Start of RECORD SET

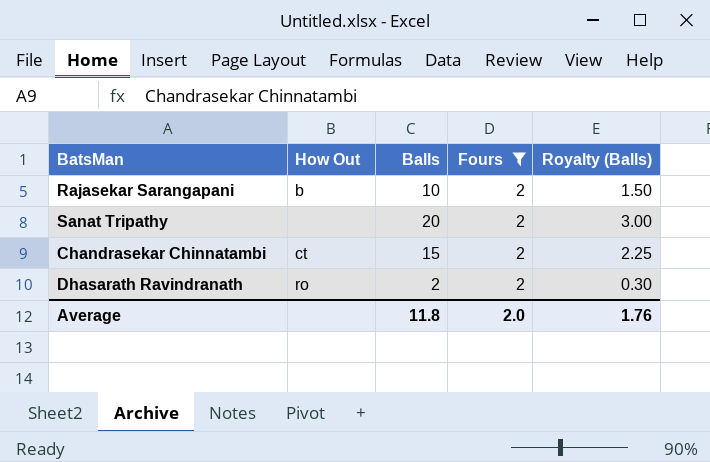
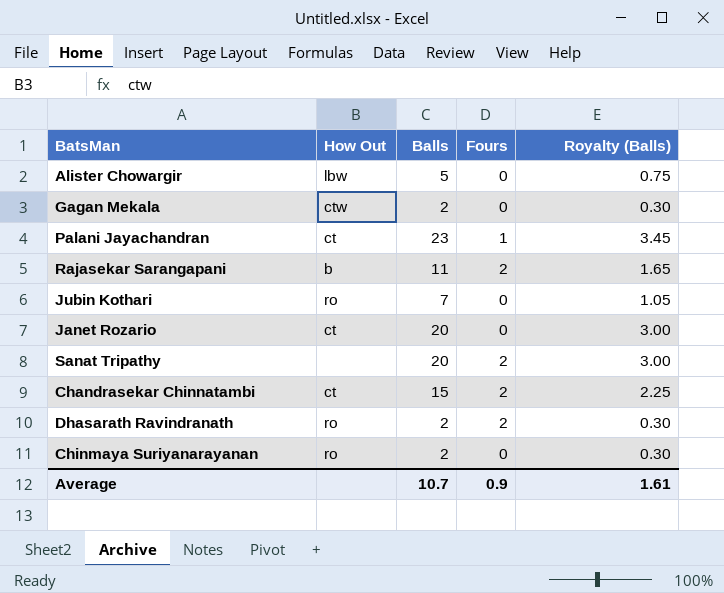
filter: Fours = 2 -> none
Rajasekar Sarangapani | Balls: 10 -> 11
Rajasekar Sarangapani | Royalty (Balls): 1.50 -> 1.65
Average | Balls: 11.8 -> 10.7
Average | Fours: 2.0 -> 0.9
Average | Royalty (Balls): 1.76 -> 1.61

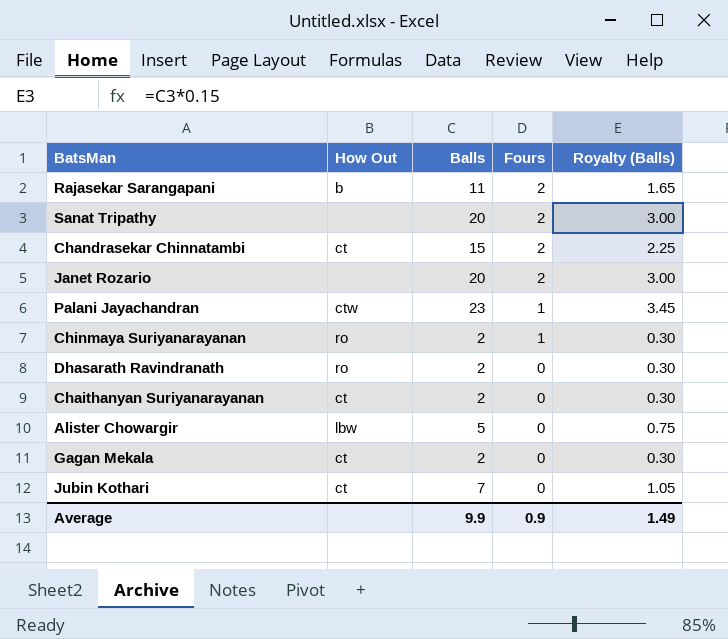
row order: none -> Fours descending
Janet Rozario | How Out: ct -> none
Janet Rozario | Fours: 0 -> 2
Palani Jayachandran | How Out: ct -> ctw
Chinmaya Suriyanarayanan | Fours: 0 -> 1
Dhasarath Ravindranath | Fours: 2 -> 0
row Chaithanyan Suriyanarayanan: none -> ct | 2 | 0 | 0.30
Gagan Mekala | How Out: ctw -> ct
Jubin Kothari | How Out: ro -> ct
Average | Balls: 10.7 -> 9.9
Average | Royalty (Balls): 1.61 -> 1.49

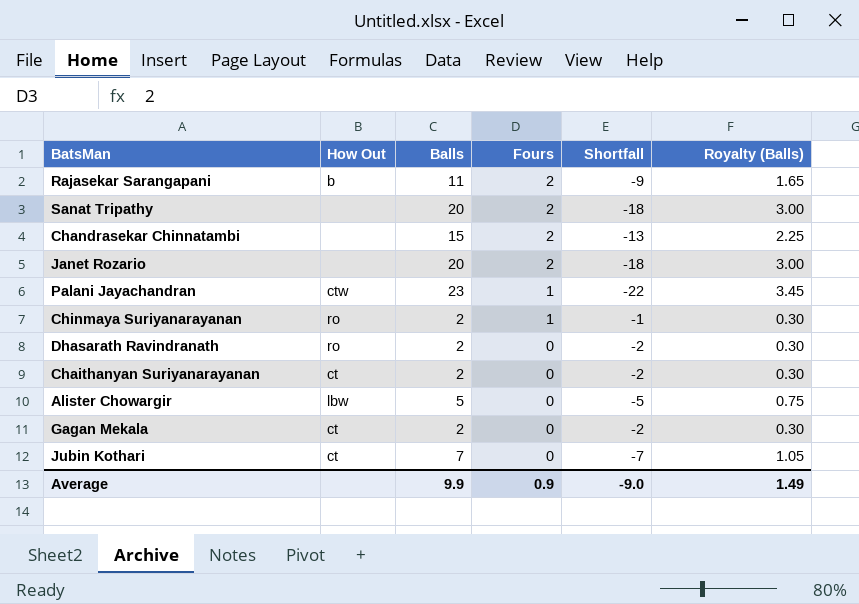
column Shortfall | formula: none -> [Fours] - [Balls]
Chandrasekar Chinnatambi | How Out: ct -> none

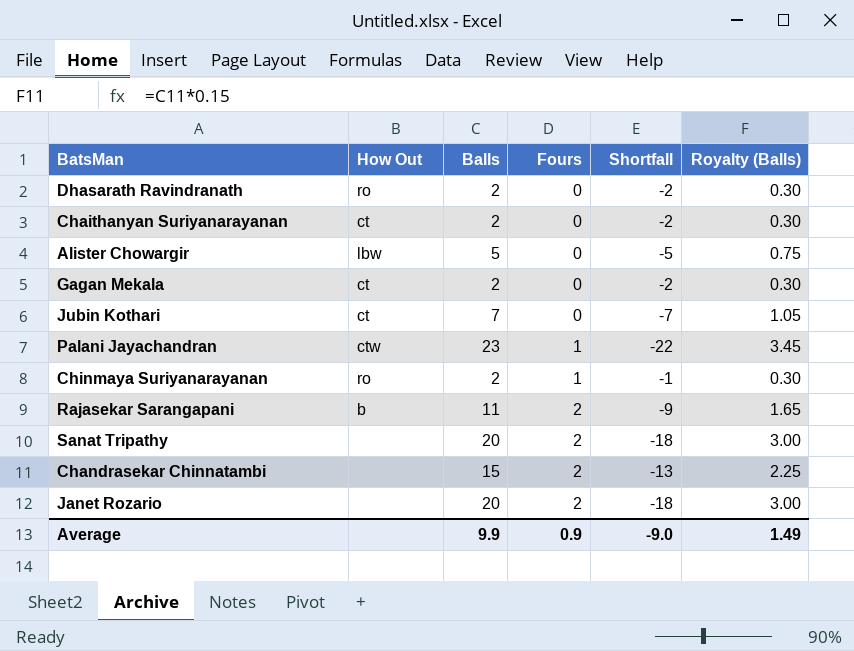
row order: Fours descending -> Fours ascending

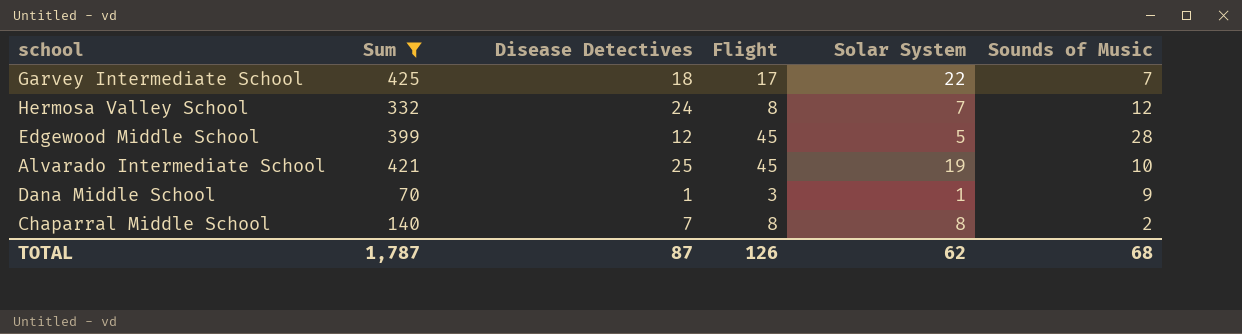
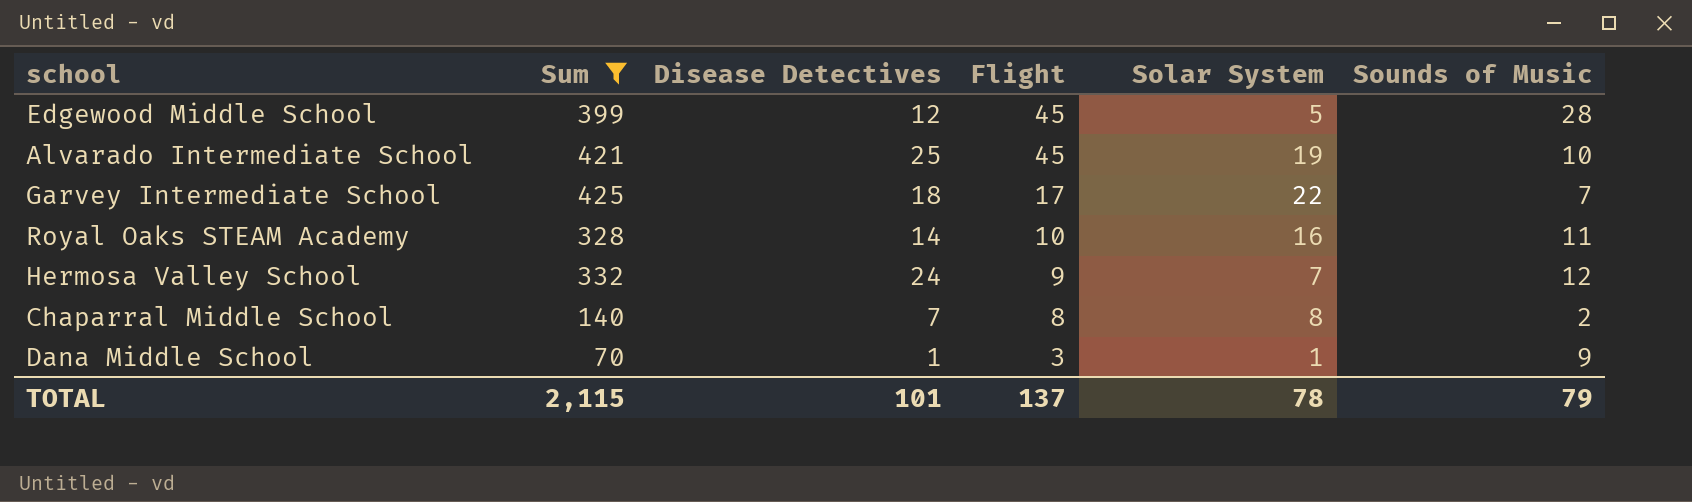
row order: none -> Flight descending
row Royal Oaks STEAM Academy: none -> 328 | 14 | 10 | 16 | 11
Hermosa Valley School | Flight: 8 -> 9
TOTAL | Sum: 1,787 -> 2,115
TOTAL | Disease Detectives: 87 -> 101
TOTAL | Flight: 126 -> 137
TOTAL | Solar System: 62 -> 78
TOTAL | Sounds of Music: 68 -> 79

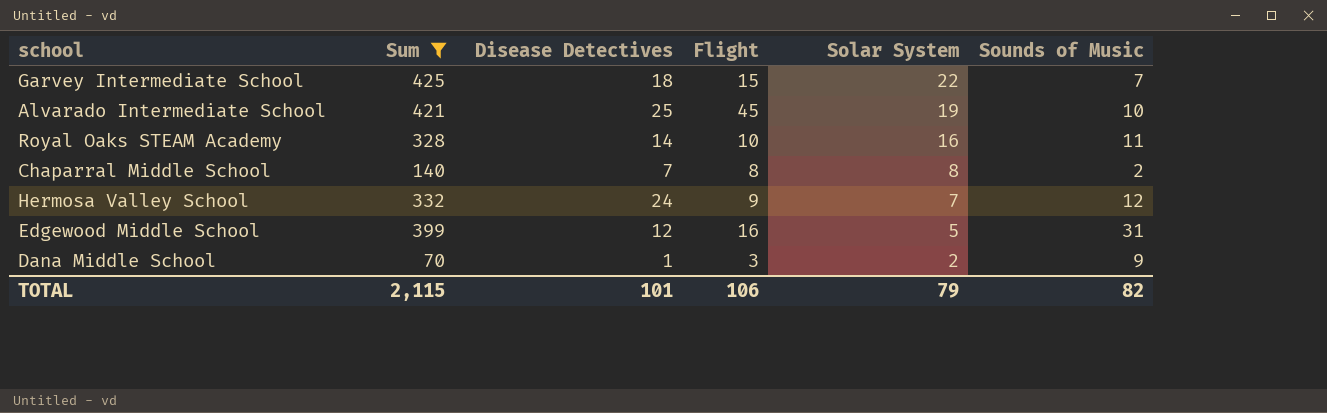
row order: Flight descending -> Solar System descending
Garvey Intermediate School | Flight: 17 -> 15
Edgewood Middle School | Flight: 45 -> 16
Edgewood Middle School | Sounds of Music: 28 -> 31
Dana Middle School | Solar System: 1 -> 2
TOTAL | Flight: 137 -> 106
TOTAL | Solar System: 78 -> 79
TOTAL | Sounds of Music: 79 -> 82

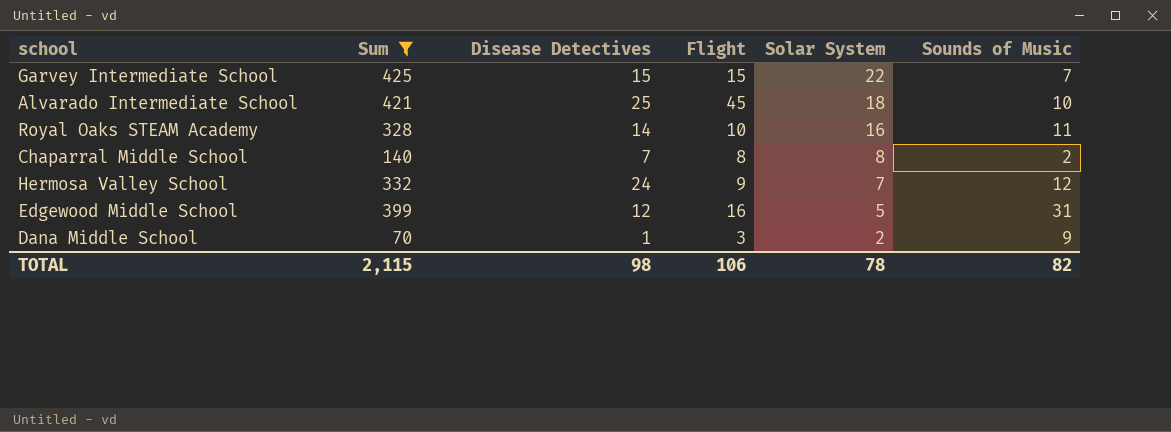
Garvey Intermediate School | Disease Detectives: 18 -> 15
Alvarado Intermediate School | Solar System: 19 -> 18
TOTAL | Disease Detectives: 101 -> 98
TOTAL | Solar System: 79 -> 78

End of RECORD SET

TASK OBJECTIVE =>
Would you return the entries verbatim, minus any images?

ANSWER =>
filter: Fours = 2 -> none
Rajasekar Sarangapani | Balls: 10 -> 11
Rajasekar Sarangapani | Royalty (Balls): 1.50 -> 1.65
Average | Balls: 11.8 -> 10.7
Average | Fours: 2.0 -> 0.9
Average | Royalty (Balls): 1.76 -> 1.61

row order: none -> Fours descending
Janet Rozario | How Out: ct -> none
Janet Rozario | Fours: 0 -> 2
Palani Jayachandran | How Out: ct -> ctw
Chinmaya Suriyanarayanan | Fours: 0 -> 1
Dhasarath Ravindranath | Fours: 2 -> 0
row Chaithanyan Suriyanarayanan: none -> ct | 2 | 0 | 0.30
Gagan Mekala | How Out: ctw -> ct
Jubin Kothari | How Out: ro -> ct
Average | Balls: 10.7 -> 9.9
Average | Royalty (Balls): 1.61 -> 1.49

column Shortfall | formula: none -> [Fours] - [Balls]
Chandrasekar Chinnatambi | How Out: ct -> none

row order: Fours descending -> Fours ascending

row order: none -> Flight descending
row Royal Oaks STEAM Academy: none -> 328 | 14 | 10 | 16 | 11
Hermosa Valley School | Flight: 8 -> 9
TOTAL | Sum: 1,787 -> 2,115
TOTAL | Disease Detectives: 87 -> 101
TOTAL | Flight: 126 -> 137
TOTAL | Solar System: 62 -> 78
TOTAL | Sounds of Music: 68 -> 79

row order: Flight descending -> Solar System descending
Garvey Intermediate School | Flight: 17 -> 15
Edgewood Middle School | Flight: 45 -> 16
Edgewood Middle School | Sounds of Music: 28 -> 31
Dana Middle School | Solar System: 1 -> 2
TOTAL | Flight: 137 -> 106
TOTAL | Solar System: 78 -> 79
TOTAL | Sounds of Music: 79 -> 82

Garvey Intermediate School | Disease Detectives: 18 -> 15
Alvarado Intermediate School | Solar System: 19 -> 18
TOTAL | Disease Detectives: 101 -> 98
TOTAL | Solar System: 79 -> 78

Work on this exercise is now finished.